## Exercise directions
Of all the lines in these entries, count those that contain "Pants" and give only the total.

## Information supplied
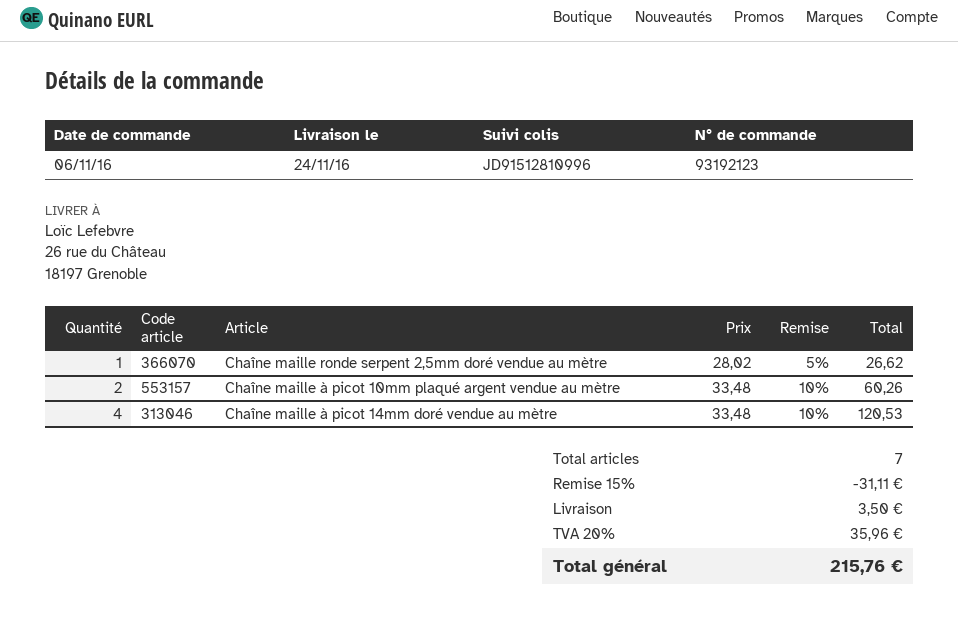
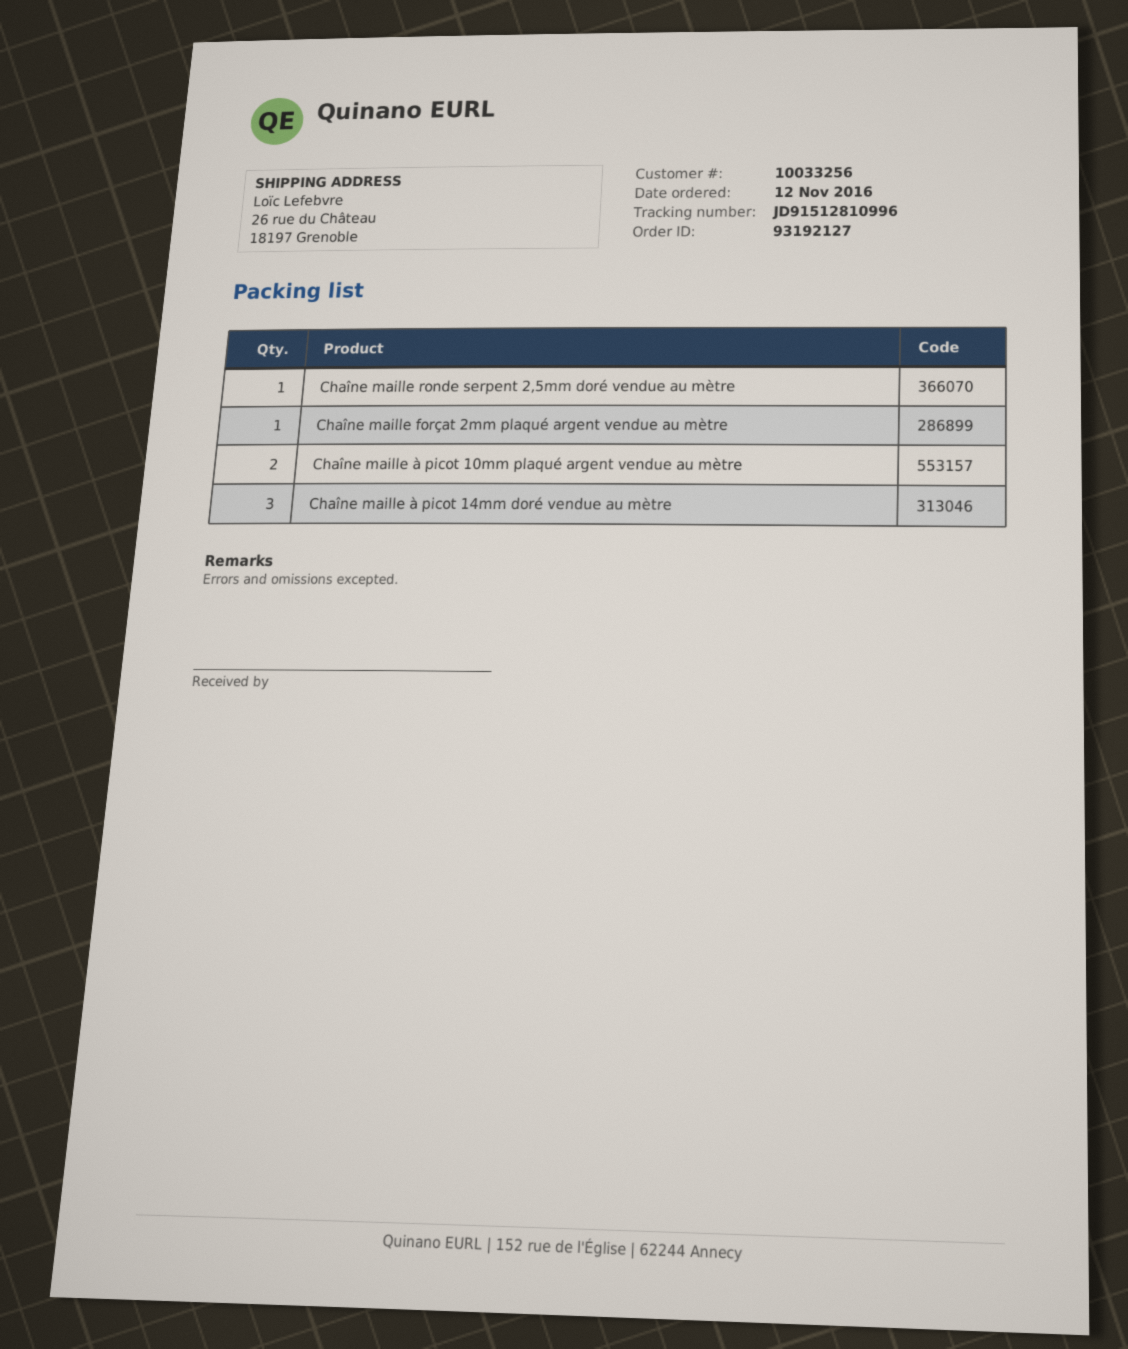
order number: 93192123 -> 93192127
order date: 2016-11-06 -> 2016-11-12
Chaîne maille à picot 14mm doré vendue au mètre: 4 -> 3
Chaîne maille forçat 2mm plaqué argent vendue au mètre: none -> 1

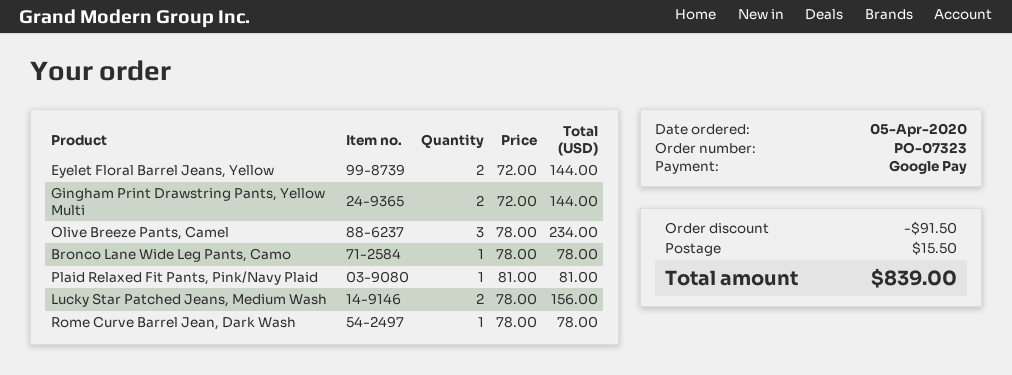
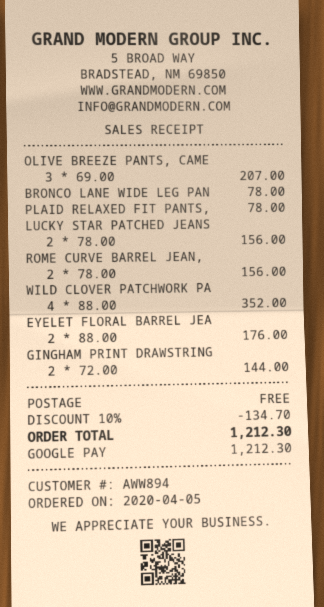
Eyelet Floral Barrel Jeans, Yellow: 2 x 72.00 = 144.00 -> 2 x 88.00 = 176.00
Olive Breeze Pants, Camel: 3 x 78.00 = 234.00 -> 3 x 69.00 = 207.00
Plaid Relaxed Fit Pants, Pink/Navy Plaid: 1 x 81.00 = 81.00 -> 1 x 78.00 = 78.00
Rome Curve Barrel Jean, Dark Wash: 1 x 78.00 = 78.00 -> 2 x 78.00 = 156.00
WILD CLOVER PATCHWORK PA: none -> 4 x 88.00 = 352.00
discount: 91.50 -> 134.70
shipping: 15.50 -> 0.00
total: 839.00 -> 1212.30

## Result of this exercise
2